Incandescent light traps have been ineffective at collecting this species ( Fontaine et al. 1957, as L. torrens ), likely because it is diurnal. However, CO 2 -baited sticky traps were highly effective ( Whitsel and Schoeppner 1965, as L. torrens ), and males comprised nearly 2% of the collections, suggesting that males mate with females near their hosts ( Wirth and Atchley 1973).

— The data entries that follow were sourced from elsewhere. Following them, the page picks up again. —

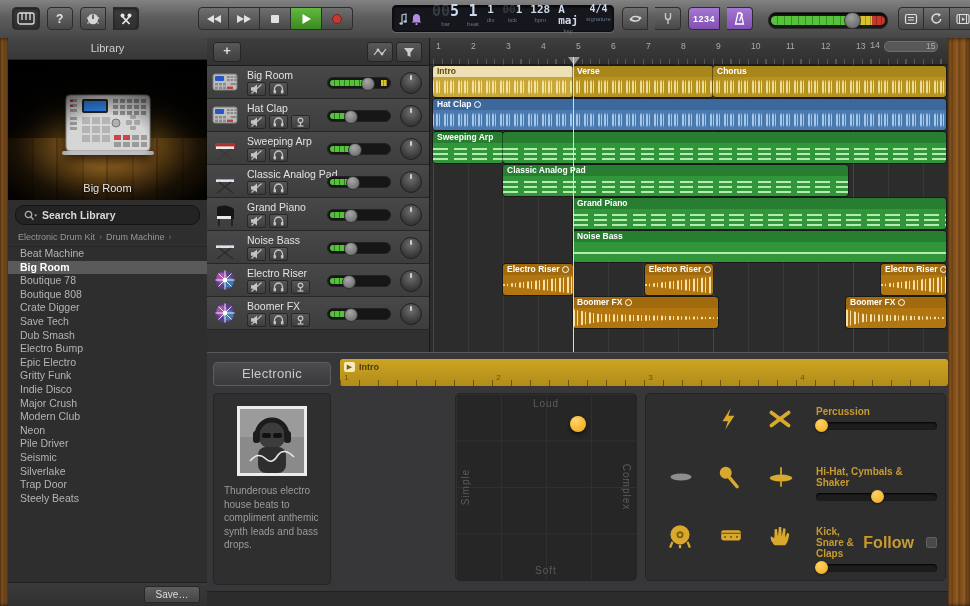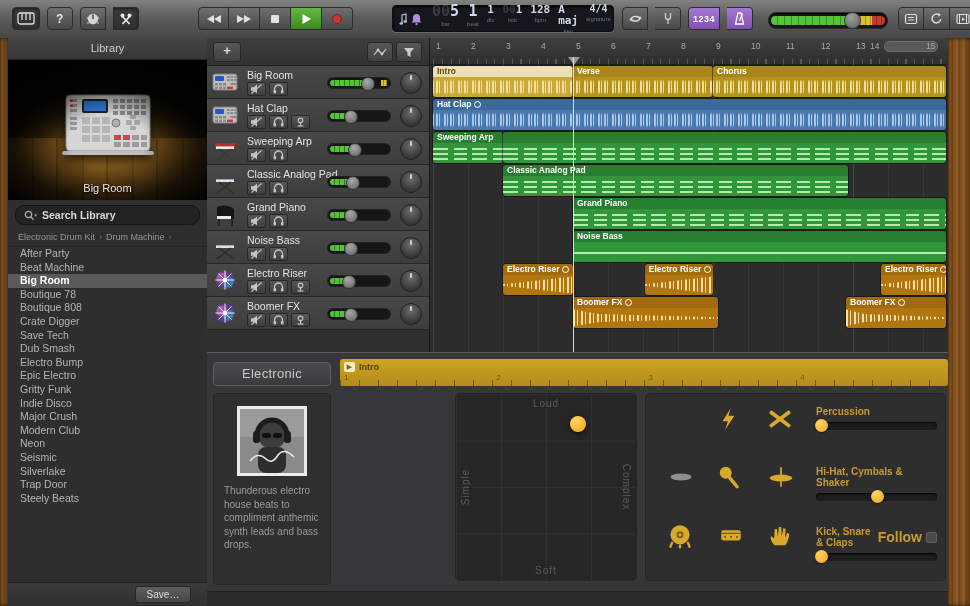--- a/index.html
+++ b/index.html
@@ -896,7 +896,7 @@
         <span class="bar-num" style="left: 356px;">11</span>
         <span class="bar-num" style="left: 391px;">12</span>
         <span class="bar-num" style="left: 426px;">13</span>
-        <span class="bar-num" style="left: 440px;">14</span>
+        <span class="bar-num" style="left: 440px; font-family: Liberation Mono, monospace;">14</span>
         <span class="bar-num" style="left: 496px;">15</span>
       </div>
     <div id="grid"></div>

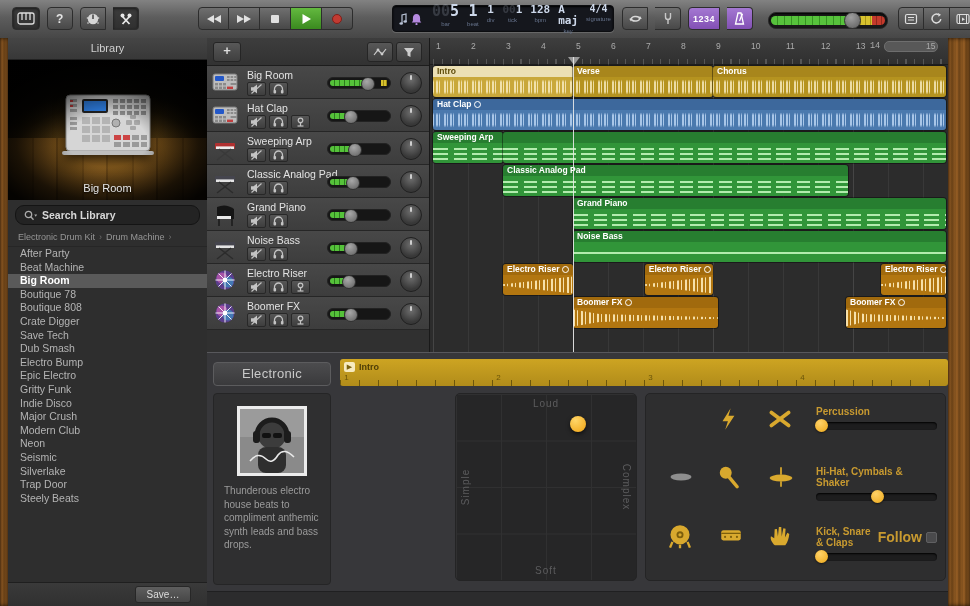--- a/index.html
+++ b/index.html
@@ -478,7 +478,6 @@
     </div>
     <div id="lib-breadcrumb"><span>Electronic Drum Kit</span><span class="sep">›</span><span>Drum Machine</span><span class="sep">›</span></div>
     <div id="lib-list">
-        <div class="lib-item">After Party</div>
         <div class="lib-item">Beat Machine</div>
         <div class="lib-item sel">Big Room</div>
         <div class="lib-item">Boutique 78</div>

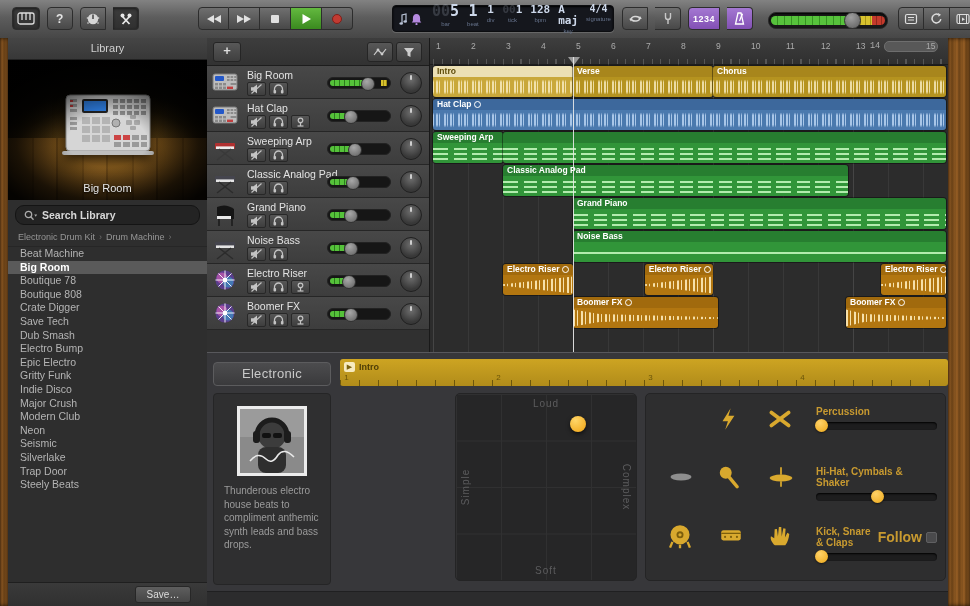--- a/index.html
+++ b/index.html
@@ -492,6 +492,7 @@
         <div class="lib-item">Major Crush</div>
         <div class="lib-item">Modern Club</div>
         <div class="lib-item">Neon</div>
+        <div class="lib-item">Pile Driver</div>
         <div class="lib-item">Seismic</div>
         <div class="lib-item">Silverlake</div>
         <div class="lib-item">Trap Door</div>

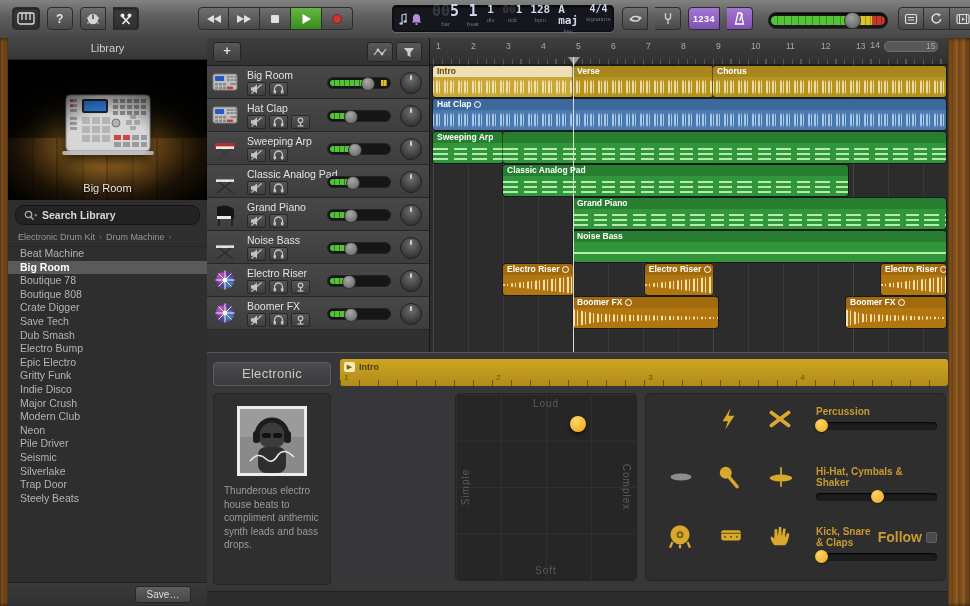--- a/index.html
+++ b/index.html
@@ -191,7 +191,7 @@
   .ig-cell{position:absolute;width:34px;height:34px;}
   .ctl-row{position:absolute;left:170px;width:121px;}
   .ctl-label{font-size:10px;font-weight:bold;color:#c89a30;display:flex;justify-content:space-between;align-items:center;}
-  .follow-wrap{display:flex;align-items:center;gap:4px;color:#c89a30;font-size:14px;font-weight:bold;}
+  .follow-wrap{display:flex;align-items:center;gap:12px;color:#c89a30;font-size:16px;font-weight:bold;}
   .follow-box{width:9px;height:9px;border-radius:2px;background:#4a4a4c;border:1px solid #606062;}
   .ctl-track{position:relative;margin-top:5px;height:8px;border-radius:4px;background:#1d1d1e;
      box-shadow:inset 0 1px 2px #000;}

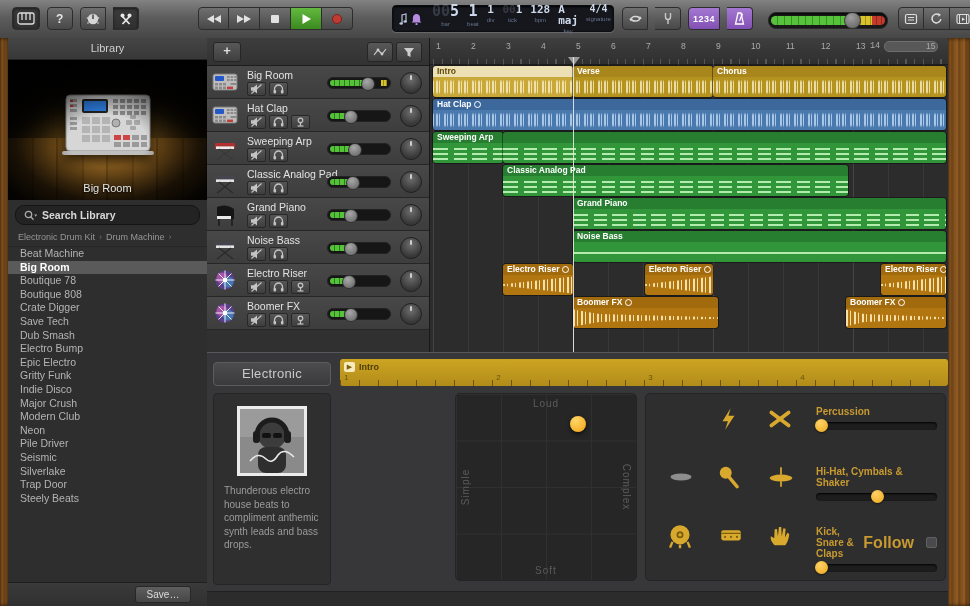--- a/index.html
+++ b/index.html
@@ -81,7 +81,7 @@
   .lib-item{height:13.6px;line-height:13.6px;padding:0 12px;font-size:10.5px;color:#b4b4b4;cursor:default;}
   .lib-item.sel{background:#5a5a5a;color:#fff;font-weight:bold;}
   #lib-footer{margin-top:auto;height:23px;background:linear-gradient(#3a3a3a,#303030);
-     border-top:1px solid #1f1f1f;display:flex;align-items:center;justify-content:flex-end;padding:0 16px;}
+     border-top:1px solid #1f1f1f;display:flex;align-items:center;justify-content:flex-end;padding:0 7px;}
   #save-btn{width:54px;height:15px;font-size:10px;color:#ddd;text-align:center;line-height:15px;
      background:linear-gradient(#5e5e5e,#464646);border:1px solid #272727;border-radius:3px;}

Remarks. Of the eight specimens selected and slide-mounted from a Yolo County, California, collection from Dave Woodward, one female, identified as L. carteri based on having pubescent eyes, had spermathecae ( Fig. 17 View Figures 16–19 ) like those described and illustrated by Wirth and Atchley (1973) for L. torrens . In addition, of seven L. torrens specimens examined from Utah and Arizona identified by having bare eyes, four had the elongate spermathecae normal for L. torrens (as in Fig. 17 View Figures 16–19 ), two had an elongate and an ovoid spermatheca, and one had two ovoid spermathecae like those described for L. carteri (as in Fig. 16 View Figures 16–19 ), further suggesting that spermathecal shape is not a reliable diagnostic characteristic for distinguishing these species. However, statistical comparison of spermathecal length in combination with the lengths of palpal segments 3 and 4 and flagellomeres 10 and 11 and ventral head width reliably distinguished the species consistent with their eye pubescence and biological differences ( Atchley 1974).